# Chanterelles are up



## benthegrate (Mar 28, 2014)

Golden Chants are up in NW Arkansas in the Buffalo River region and the greater Ozarks. After all the rain, they are everywhere, easily the most common mushroom I saw last week. I picked 10 pounds over 3 days simply by picking those along and on popular trails without having to venture 5 feet off the path. They were even growing up through the gravel in the driveway of my rental cabin. Never seen anything like it! Also, the tiny red Cinnibar Chants are up in force, as well, though they take longer to pick. But they're so cute as a garnish!


----------



## jean marie (Mar 17, 2015)

I can't wait to get home! I live just 3 miles from the Buffalo and reading this has made me terribly homesick lol


----------



## madisonwoods (Aug 21, 2016)

We're trying to learn the chanterelle's.

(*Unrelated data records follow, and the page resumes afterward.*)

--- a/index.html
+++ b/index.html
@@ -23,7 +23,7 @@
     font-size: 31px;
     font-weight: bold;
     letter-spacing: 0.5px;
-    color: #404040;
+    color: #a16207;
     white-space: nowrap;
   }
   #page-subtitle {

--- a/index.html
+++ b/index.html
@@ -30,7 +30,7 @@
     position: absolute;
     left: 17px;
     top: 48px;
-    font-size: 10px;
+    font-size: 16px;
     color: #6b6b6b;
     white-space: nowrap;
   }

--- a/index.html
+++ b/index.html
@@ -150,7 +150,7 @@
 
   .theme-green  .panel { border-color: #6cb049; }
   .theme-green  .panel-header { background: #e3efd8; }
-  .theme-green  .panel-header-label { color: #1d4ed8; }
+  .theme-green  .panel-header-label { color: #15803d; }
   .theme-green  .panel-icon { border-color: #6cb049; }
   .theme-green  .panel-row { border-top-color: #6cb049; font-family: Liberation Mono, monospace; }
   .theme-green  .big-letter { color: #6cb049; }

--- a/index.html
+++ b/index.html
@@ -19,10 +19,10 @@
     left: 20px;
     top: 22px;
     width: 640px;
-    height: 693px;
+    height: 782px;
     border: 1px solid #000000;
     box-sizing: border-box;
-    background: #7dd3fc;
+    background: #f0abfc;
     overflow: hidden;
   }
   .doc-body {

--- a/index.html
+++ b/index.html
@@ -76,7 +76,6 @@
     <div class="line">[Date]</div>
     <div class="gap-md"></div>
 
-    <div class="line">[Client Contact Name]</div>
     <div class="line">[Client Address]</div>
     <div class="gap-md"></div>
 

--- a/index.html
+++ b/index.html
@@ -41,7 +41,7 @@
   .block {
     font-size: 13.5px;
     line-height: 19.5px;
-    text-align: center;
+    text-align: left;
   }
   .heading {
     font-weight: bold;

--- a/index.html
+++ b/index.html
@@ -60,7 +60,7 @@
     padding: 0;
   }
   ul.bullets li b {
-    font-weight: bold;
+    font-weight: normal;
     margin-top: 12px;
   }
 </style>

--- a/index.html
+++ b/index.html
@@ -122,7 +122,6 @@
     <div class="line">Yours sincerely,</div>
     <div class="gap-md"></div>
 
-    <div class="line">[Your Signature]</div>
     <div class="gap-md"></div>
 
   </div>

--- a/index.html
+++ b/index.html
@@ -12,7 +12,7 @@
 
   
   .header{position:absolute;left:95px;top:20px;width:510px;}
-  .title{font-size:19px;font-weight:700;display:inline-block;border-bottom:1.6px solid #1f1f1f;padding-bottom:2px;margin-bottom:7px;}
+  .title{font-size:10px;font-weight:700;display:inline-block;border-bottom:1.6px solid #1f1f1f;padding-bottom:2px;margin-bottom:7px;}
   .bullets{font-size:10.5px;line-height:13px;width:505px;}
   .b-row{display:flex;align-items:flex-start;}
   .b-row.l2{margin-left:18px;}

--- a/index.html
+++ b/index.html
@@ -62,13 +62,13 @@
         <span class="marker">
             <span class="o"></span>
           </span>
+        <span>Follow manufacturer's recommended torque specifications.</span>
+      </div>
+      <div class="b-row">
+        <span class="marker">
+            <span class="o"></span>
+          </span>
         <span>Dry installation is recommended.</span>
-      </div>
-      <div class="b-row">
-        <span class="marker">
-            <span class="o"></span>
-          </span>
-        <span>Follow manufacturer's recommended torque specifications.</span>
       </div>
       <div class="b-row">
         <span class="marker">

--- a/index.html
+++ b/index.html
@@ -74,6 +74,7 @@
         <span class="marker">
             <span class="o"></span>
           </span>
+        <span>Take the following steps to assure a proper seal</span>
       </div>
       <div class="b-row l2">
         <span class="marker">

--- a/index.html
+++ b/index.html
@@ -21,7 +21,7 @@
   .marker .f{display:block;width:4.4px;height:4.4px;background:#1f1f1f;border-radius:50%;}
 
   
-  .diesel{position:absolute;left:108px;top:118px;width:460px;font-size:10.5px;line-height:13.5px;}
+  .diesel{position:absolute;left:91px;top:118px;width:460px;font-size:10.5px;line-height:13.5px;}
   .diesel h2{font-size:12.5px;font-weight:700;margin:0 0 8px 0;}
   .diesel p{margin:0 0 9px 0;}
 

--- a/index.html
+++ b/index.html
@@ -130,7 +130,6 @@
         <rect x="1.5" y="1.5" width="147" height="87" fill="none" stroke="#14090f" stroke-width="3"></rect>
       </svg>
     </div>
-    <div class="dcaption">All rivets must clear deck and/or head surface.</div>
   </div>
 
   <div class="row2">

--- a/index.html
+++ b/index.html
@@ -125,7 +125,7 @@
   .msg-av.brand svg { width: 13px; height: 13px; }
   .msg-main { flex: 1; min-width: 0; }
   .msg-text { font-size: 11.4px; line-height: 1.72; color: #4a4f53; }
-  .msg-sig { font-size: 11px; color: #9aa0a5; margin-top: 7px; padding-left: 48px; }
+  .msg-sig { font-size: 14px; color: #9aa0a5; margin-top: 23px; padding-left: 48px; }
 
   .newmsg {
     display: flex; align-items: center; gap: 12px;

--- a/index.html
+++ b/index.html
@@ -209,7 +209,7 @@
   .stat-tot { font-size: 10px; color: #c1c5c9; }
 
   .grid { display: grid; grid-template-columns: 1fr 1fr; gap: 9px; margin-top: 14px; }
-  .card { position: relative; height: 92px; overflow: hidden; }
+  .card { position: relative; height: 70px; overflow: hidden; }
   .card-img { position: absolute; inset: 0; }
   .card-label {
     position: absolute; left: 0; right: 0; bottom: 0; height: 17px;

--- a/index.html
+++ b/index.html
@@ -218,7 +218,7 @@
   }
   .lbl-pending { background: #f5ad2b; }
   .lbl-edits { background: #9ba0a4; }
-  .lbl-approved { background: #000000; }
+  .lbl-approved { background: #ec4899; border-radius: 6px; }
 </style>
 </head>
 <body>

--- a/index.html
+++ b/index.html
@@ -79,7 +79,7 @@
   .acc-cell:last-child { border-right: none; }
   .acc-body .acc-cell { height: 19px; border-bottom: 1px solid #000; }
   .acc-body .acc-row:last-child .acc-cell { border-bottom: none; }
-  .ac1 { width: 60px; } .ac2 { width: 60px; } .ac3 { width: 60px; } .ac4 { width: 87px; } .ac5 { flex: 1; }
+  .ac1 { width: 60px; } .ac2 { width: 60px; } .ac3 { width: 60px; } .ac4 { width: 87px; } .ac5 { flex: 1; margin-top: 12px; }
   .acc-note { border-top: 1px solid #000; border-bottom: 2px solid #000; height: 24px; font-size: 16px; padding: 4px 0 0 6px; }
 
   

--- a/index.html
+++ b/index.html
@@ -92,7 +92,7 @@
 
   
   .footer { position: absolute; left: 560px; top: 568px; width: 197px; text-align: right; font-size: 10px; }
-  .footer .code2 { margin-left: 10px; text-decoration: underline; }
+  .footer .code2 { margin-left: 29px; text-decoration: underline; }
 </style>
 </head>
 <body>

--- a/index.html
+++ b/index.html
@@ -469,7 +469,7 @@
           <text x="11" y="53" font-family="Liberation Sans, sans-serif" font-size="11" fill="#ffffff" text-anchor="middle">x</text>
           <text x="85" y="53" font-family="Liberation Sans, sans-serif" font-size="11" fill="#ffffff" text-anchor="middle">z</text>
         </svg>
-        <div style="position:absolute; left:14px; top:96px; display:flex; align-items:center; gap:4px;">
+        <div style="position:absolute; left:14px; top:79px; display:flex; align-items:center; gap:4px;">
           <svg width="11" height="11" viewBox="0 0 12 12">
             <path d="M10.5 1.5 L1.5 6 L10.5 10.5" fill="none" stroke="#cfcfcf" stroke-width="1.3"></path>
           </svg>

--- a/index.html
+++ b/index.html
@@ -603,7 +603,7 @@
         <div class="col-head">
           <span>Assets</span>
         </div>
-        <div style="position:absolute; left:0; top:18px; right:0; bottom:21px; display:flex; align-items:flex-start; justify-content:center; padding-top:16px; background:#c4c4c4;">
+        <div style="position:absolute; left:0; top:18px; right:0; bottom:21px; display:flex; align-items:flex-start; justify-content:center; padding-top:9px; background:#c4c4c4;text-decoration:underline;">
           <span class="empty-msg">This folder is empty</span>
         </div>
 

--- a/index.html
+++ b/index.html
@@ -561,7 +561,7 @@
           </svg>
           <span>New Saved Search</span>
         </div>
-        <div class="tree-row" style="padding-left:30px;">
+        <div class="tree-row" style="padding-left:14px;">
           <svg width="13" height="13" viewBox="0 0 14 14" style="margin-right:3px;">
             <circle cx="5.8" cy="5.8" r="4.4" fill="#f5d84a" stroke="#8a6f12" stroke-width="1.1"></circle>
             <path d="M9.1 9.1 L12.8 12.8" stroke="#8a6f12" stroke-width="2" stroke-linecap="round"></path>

I think we found one today. No true gills, stem solid, and smells nice.


----------



## jack (Oct 17, 2012)

You have a smooth chanterelle


----------



## madisonwoods (Aug 21, 2016)

Yay! That's what I thought - smooth golden chanterelle. We also found some oyster mushrooms yesterday.


----------



## jack (Oct 17, 2012)

There's going to be a new Chanterelle book coming out soon. Probably will be expensive, but it'll have all the new names !


----------



## madisonwoods (Aug 21, 2016)

Cool! I know books with color photos are expensive. I've written a couple on ginseng and people want the color photos but they come with a price. Is the book going to be only chanterelles or fungi in general, and will it be Arkansas or a broader scope?


----------



## jack (Oct 17, 2012)

Pretty sure it'll be North American Chanterelles. I'll see if I can find out when it'll be published. Tom Volk should have some information.


----------